L'art de réfléchir, épisode 5 - Accepter la critique...



Rappelons que Pierre Rabhi est l’auteur, entrepreneur, agriculteur autosuffisant et homme public qui constitue l’exemple de courage philosophique de cette série d’articles. Évidemment, il s’agit d’un exemple parmi tant d’autres. Cet homme, s’étant volontairement réinstallé en marge de la société urbaine, en campagne communautaire française et avec sa famille, est en position de détachement philosophique par rapport à la tornade de consommation moderne. Faisant preuve d’un courage philosophique colossal, l’auteur dresse un portrait critique de notre société de surconsommation et concrétise ses idées à travers diverses entreprises socioéconomiques (voir son histoire dans l’épisode 4). Rabhi propose aussi une solution philosophique pour compléter ses critiques de la modernité : la « sobriété heureuse », système complexe qui sera abordé dans le prochain épisode. Pour bien comprendre la sobriété heureuse et le changement humain qu’elle implique, abordons en détail certaines failles fondamentales du système humain moderne. C’est en réaction à ces failles de la modernité, à cet état dégradé des relations que les humains entretiennent entre eux et avec la nature, que les trois critiques suivantes se construisent. C’est le moment de faire preuve d’ouverture d’esprit et d'accepter la critique, collectivement...


1) Le cercle vicieux de l’immodération

La première critique formulée est l’immodération matérielle malsaine qu’engendre la modernité. L’adjectif matériel s’oppose ici à intellectuel. Cette immodération serait un moyen de dépasser la banalité du quotidien, un stimulant parmi tant d’autres. Cette surconsommation bénéficie sans doute aux grandes compagnies de ce monde qui génèrent des profits à chaque fois que nous surconsommons leurs matérialités. Toutefois, dans notre monde d’immodération occidentale, le champ de désirs est toujours renouvelé, inassouvi et surtout concurrentiel : à qui la bagnole importée ou les plus grands restaurants? À qui le plus de « likes » sur les réseaux sociaux ou les multiples conquêtes sexuelles? À qui le plus rond salaire?
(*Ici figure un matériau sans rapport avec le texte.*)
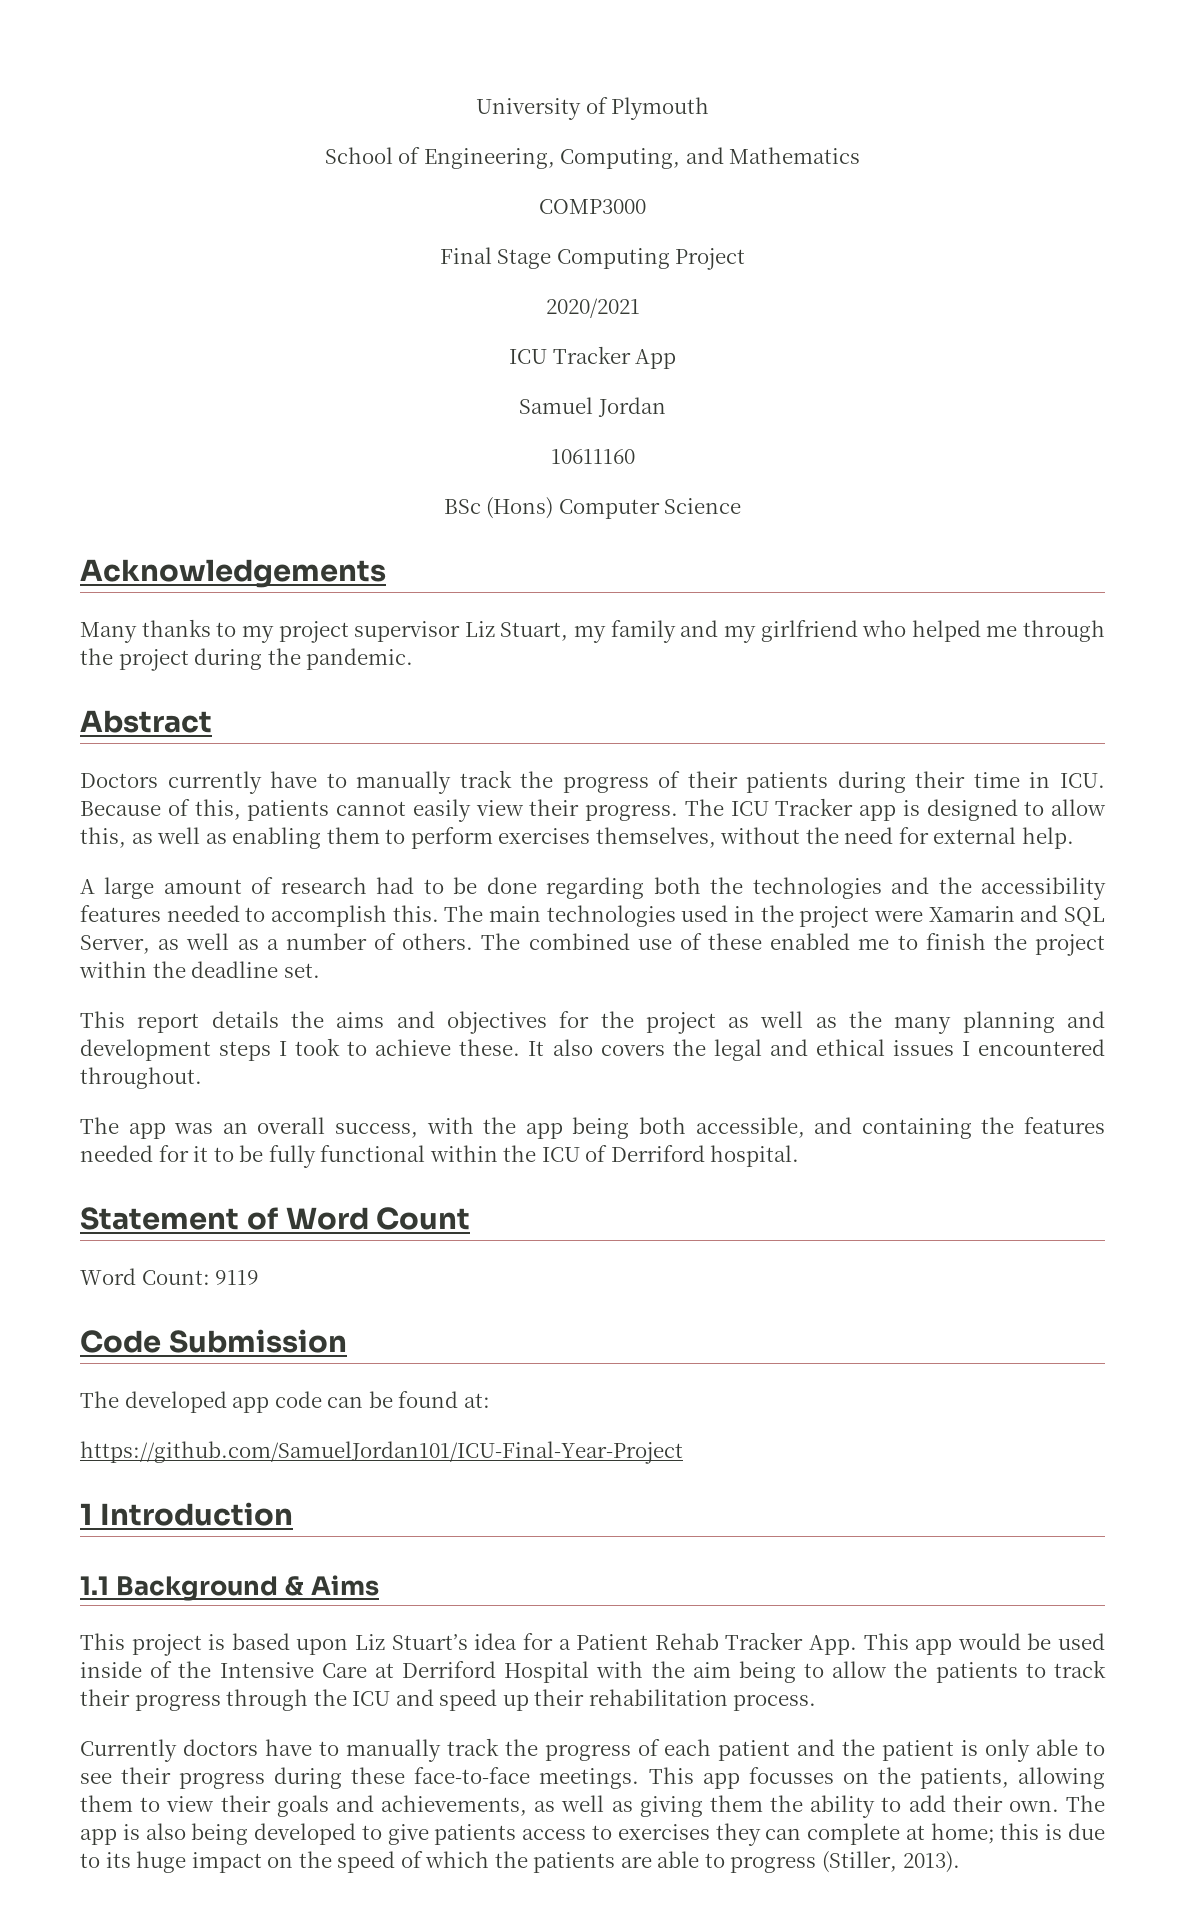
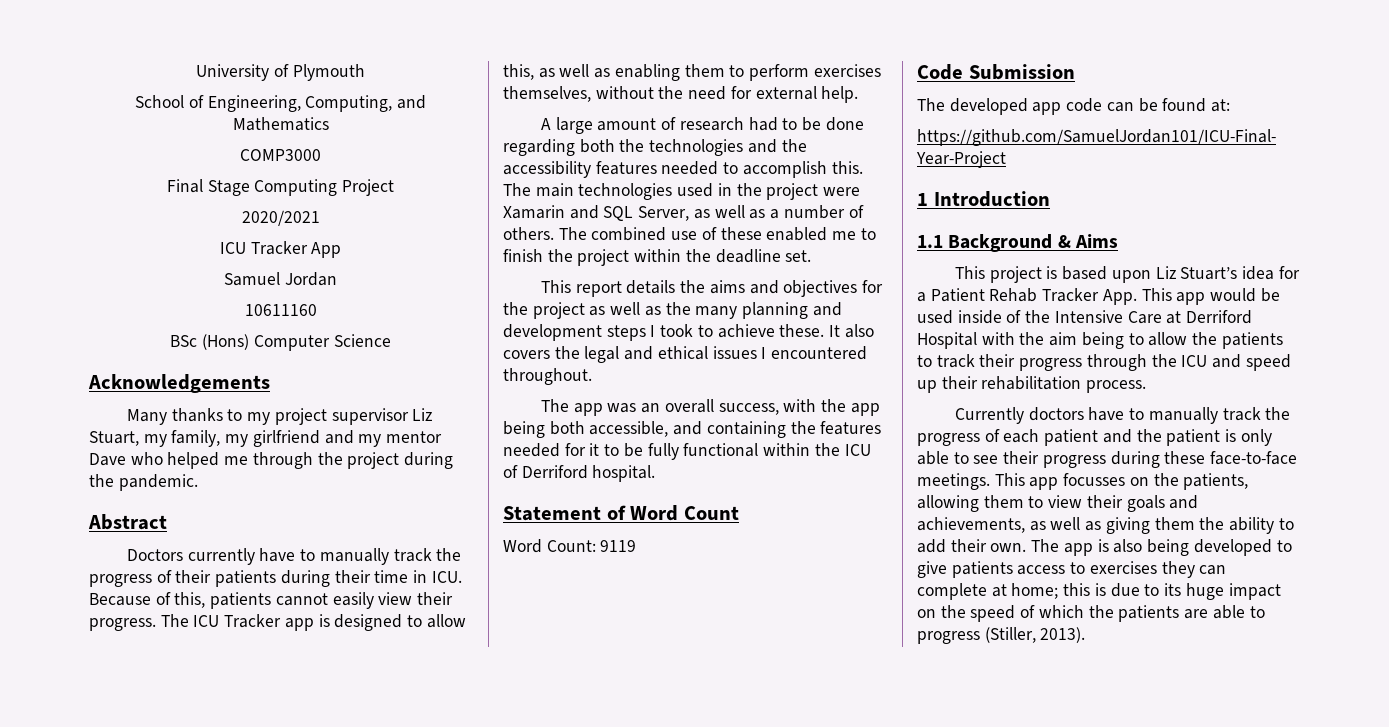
- Many thanks to my project supervisor Liz Stuart, my family and my girlfriend who helped me through the project during the pandemic.
+ Many thanks to my project supervisor Liz Stuart, my family, my girlfriend and my mentor Dave who helped me through the project during the pandemic.

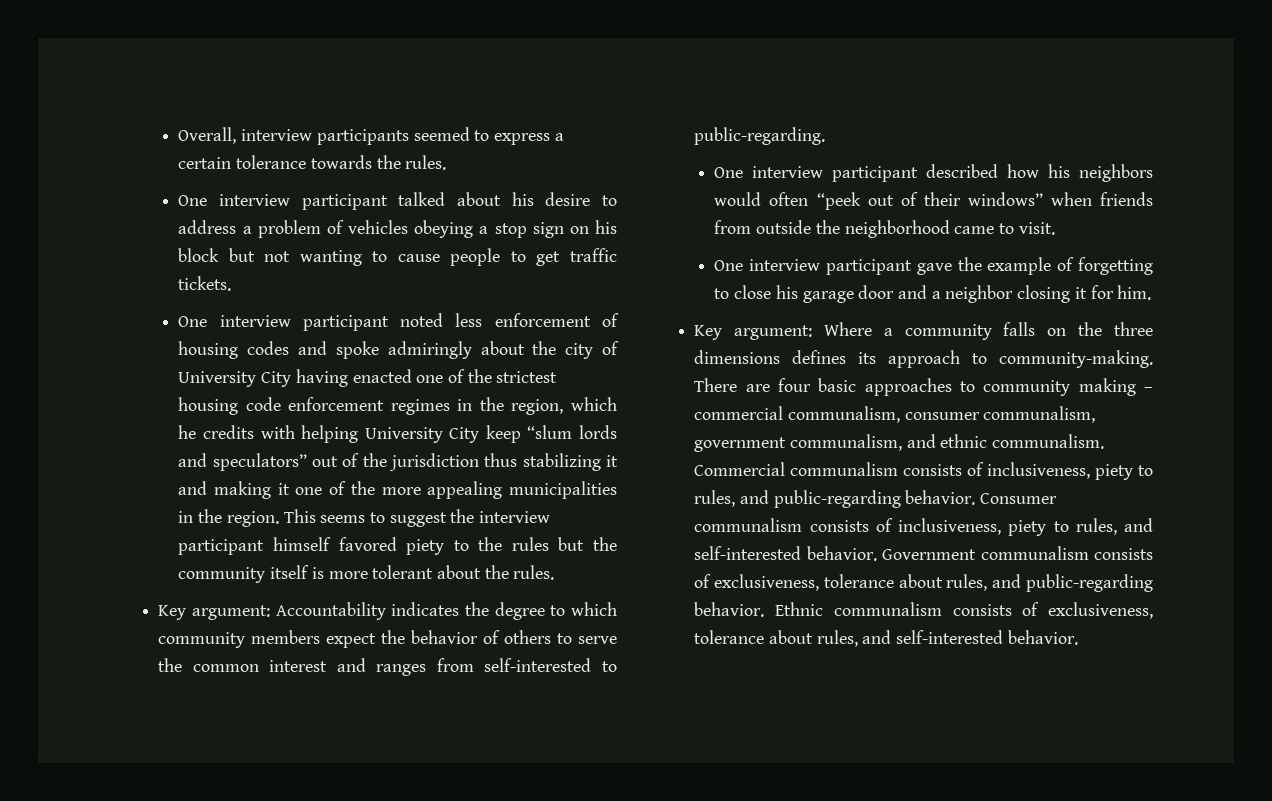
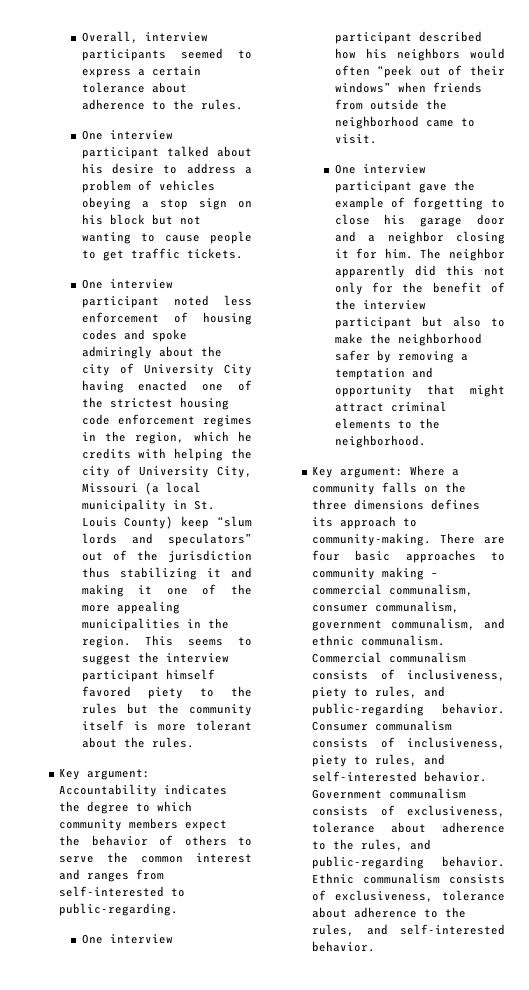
- Overall, interview participants seemed to express a certain tolerance towards the rules.
+ Overall, interview participants seemed to express a certain tolerance about adherence to the rules.
- One interview participant noted less enforcement of housing codes and spoke admiringly about the city of University City having enacted one of the strictest housing code enforcement regimes in the region, which he credits with helping University City keep “slum lords and speculators” out of the jurisdiction thus stabilizing it and making it one of the more appealing municipalities in the region.
+ One interview participant noted less enforcement of housing codes and spoke admiringly about the city of University City having enacted one of the strictest housing code enforcement regimes in the region, which he credits with helping the city of University City, Missouri (a local municipality in St. Louis County) keep “slum lords and speculators” out of the jurisdiction thus stabilizing it and making it one of the more appealing municipalities in the region.
+ The neighbor apparently did this not only for the benefit of the interview participant but also to make the neighborhood safer by removing a temptation and opportunity that might attract criminal elements to the neighborhood.
- Government communalism consists of exclusiveness, tolerance about rules, and public-regarding behavior.
+ Government communalism consists of exclusiveness, tolerance about adherence to the rules, and public-regarding behavior.
- Ethnic communalism consists of exclusiveness, tolerance about rules, and self-interested behavior.
+ Ethnic communalism consists of exclusiveness, tolerance about adherence to the rules, and self-interested behavior.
L’essentiel de cette dynamique est de susciter l’envie de ses semblables par l’apparence que l’on offre; c’est en quelque sorte un jeu de pouvoir, une démonstration de puissance. Toutefois, « il est parfois des désirs inaccessibles, faute de moyens nécessaires pour les combler. Cela peut engendrer la frustration, mais peut aussi puissamment stimuler la volonté de les acquérir, ce qui bénéficie à la dynamique de l’immodération. » Ce culte du superficiel aliène les individus et leur philein-sophia au profit d’un individualisme compétitif et aveugle, vide de tout échange et d’empathie.


En réponse à cette immodération, Rabhi indique qu’« […] un esprit de modération, [de sobriété], peut triompher de l’envie et instaurer en nous-mêmes un bien-être profond, que l’objet de notre convoitise ne peut nous offrir. » À ce sujet, rappelez-vous de la vertu morale de tempérance (épisode 2) qui vise à goûter pleinement les plaisirs matériels en se gardant une certaine réserve pour ne pas en devenir esclave ou dépendant. Bref, une fois à l’abri de ce jeu moderne des apparences immodérées, de cette compétition matérielle vide de sens philosophique, peut-être aurons-nous plus de temps et d’énergie à investir dans la lecture, le partage, la discussion et l’entreprise de progrès social.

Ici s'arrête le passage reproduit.